Given that the distribution of true values was bounded, this in a way 'shrank' the interval back to where it should be.
EDIT adding R
code for clarity and exemplification
We have no problem regressing $P$ vs $LC$. E.g.:
if (length(find.package(package="FME", quiet=TRUE))==0)
install.packages("FME")
require(FME)
# 1. Regress P(LC)
# Simulate data
set.seed(012345)
N <- 8
X <- -7
H <- 0.9
LC <- rep((-11):(-4), each = 2)
P_true <- 10^(H*LC)/(10^(H*LC) + 10^(H*X))
P_meas <- rnorm(2*N, P_true, 0.05)
plot(P_meas ~ LC)
model.P.LC <- function(parms, LC) {
with(as.list(parms), {
10^(H*LC)/(10^(H*LC) + 10^(H*X))
})
}
modelCost.P.LC <- function(p) {
out <- model.P.LC(p, LC)
P_meas - out
}
start.P.LC <- c("H" = 1, "X" = -6)
fit.P.LC <- modFit(f = modelCost.P.LC, p = start.P.LC)
curve(model.P.LC(fit.P.LC$par,x), min(LC), max(LC),
col = 2, lwd = 2, add = TRUE)
summary(fit.P.LC)
#Parameters:
# Estimate Std. Error t value Pr(>|t|)
#H 1.00997 0.11060 9.131 2.84e-07 ***
#X -6.98042 0.04689 -148.853 < 2e-16 ***
#---
#Signif. codes: 0 ‘***’ 0.001 ‘**’ 0.01 ‘*’ 0.05 ‘.’ 0.1 ‘ ’ 1
#
#Residual standard error: 0.04246 on 14 degrees of freedom
#
#Parameter correlation:
# H X
#H 1.00000 -0.01439
#X -0.01439 1.00000
Suppose instead we have measured many values of $P$, each for a different 'item', from experiments at a fixed value of $LC$.
We assume $H = 1$, or some other suitable value, and we want to estimate $X$ for each item.
Well, we can't do that for all items, because for some of them the error on $P$ causes it to be outside $(0,1)$, so the formula does not work.
# 2. Calculate X from P
# Simulate data
set.seed(012345)
N <- 1000
X_true <- runif(N, -9, -4)
H <- 1
LC <- -6
P_true <- 10^(H*LC)/(10^(H*LC) + 10^(H*X_true))

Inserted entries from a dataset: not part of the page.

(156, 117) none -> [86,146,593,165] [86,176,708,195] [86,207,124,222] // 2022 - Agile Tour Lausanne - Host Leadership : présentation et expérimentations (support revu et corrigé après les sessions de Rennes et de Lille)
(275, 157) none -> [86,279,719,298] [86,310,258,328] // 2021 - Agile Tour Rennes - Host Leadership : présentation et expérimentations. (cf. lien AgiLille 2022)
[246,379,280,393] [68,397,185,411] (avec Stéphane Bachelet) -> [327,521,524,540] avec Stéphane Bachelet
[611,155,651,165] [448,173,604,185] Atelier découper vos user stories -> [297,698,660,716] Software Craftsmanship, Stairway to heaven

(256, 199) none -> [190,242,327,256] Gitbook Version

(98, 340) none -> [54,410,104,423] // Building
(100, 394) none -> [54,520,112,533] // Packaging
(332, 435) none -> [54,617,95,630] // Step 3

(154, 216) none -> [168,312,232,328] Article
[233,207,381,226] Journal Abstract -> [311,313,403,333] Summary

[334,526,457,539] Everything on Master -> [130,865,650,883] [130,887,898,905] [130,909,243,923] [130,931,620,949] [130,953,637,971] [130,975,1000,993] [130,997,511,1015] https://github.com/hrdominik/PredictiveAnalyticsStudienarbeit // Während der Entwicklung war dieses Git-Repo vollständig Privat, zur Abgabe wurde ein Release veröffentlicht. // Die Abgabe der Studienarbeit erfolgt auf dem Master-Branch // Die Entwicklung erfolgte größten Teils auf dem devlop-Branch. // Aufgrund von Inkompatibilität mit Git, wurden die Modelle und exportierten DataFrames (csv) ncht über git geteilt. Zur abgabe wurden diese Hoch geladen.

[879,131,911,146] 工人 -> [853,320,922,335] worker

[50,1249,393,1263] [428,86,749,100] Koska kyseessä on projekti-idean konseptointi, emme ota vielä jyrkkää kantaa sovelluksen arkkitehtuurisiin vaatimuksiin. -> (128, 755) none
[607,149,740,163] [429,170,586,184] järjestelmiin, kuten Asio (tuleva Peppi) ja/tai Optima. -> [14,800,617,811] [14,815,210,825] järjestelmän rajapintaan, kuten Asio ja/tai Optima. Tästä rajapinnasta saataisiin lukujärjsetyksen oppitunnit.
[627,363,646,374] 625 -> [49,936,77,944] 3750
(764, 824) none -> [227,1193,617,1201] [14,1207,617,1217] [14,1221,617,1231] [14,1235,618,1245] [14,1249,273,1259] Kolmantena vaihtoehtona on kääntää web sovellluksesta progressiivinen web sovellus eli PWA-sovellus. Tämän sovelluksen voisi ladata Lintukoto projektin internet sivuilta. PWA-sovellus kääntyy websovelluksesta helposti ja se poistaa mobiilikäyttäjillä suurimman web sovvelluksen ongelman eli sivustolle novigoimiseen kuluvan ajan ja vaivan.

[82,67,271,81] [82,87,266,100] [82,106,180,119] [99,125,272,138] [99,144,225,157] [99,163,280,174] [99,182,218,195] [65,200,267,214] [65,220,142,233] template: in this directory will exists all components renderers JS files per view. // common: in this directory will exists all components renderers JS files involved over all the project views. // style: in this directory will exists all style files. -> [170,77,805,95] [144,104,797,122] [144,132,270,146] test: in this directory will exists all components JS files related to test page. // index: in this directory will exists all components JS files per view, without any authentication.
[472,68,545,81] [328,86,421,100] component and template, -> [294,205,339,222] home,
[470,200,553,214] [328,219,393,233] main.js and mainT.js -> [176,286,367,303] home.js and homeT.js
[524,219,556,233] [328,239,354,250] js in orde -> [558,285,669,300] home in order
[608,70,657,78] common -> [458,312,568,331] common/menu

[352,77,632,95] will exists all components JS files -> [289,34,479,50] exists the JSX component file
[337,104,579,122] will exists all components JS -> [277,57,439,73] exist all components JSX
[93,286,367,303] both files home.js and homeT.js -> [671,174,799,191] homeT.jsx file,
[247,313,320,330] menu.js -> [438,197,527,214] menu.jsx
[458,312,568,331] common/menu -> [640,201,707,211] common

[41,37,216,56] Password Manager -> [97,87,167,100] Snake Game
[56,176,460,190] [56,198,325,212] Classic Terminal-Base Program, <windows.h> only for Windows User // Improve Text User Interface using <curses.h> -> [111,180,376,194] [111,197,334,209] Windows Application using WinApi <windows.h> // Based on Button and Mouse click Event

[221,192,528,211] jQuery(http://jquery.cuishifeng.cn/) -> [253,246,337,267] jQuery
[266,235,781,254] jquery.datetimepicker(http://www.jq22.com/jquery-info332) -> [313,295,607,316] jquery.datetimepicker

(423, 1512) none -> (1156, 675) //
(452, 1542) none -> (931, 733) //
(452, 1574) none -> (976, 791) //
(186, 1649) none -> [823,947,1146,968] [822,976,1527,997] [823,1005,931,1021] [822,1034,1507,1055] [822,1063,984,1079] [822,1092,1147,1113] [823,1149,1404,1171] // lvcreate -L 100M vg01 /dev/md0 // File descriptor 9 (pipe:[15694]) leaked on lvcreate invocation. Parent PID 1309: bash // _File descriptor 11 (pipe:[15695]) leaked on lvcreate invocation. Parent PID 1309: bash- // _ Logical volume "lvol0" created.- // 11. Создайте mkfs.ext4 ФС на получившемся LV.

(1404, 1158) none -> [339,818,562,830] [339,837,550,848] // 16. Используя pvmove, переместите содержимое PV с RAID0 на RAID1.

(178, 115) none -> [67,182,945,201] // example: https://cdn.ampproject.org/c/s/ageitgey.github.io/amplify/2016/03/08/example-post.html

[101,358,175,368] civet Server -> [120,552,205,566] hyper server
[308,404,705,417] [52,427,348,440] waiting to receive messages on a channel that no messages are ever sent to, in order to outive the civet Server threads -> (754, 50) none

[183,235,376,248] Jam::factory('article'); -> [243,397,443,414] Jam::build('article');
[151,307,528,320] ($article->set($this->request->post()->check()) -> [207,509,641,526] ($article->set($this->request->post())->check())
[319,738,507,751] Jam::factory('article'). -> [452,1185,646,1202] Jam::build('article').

P_meas <- rnorm(N, P_true, 0.05)
plot(P_meas ~ P_true, col = ifelse((P_meas > 0) &
(P_meas < 1), "black", "red"))
X_estimate <- LC - 1/H * log10(P_meas/(1-P_meas))
plot(X_estimate[!is.nan(X_estimate)] ~
X_true[!is.nan(X_estimate)])
abline(0, 1, col = "blue")
So I am wondering what a statistician would advise to do, to be able to 'use' the values of $P$ that do not fall within the allowed domain, in particular knowing that those close to $1$ are of particular interest to us, so we'd rather not throw away the data just because of some fluctuation in the signal.
Any practical suggestion is very welcome.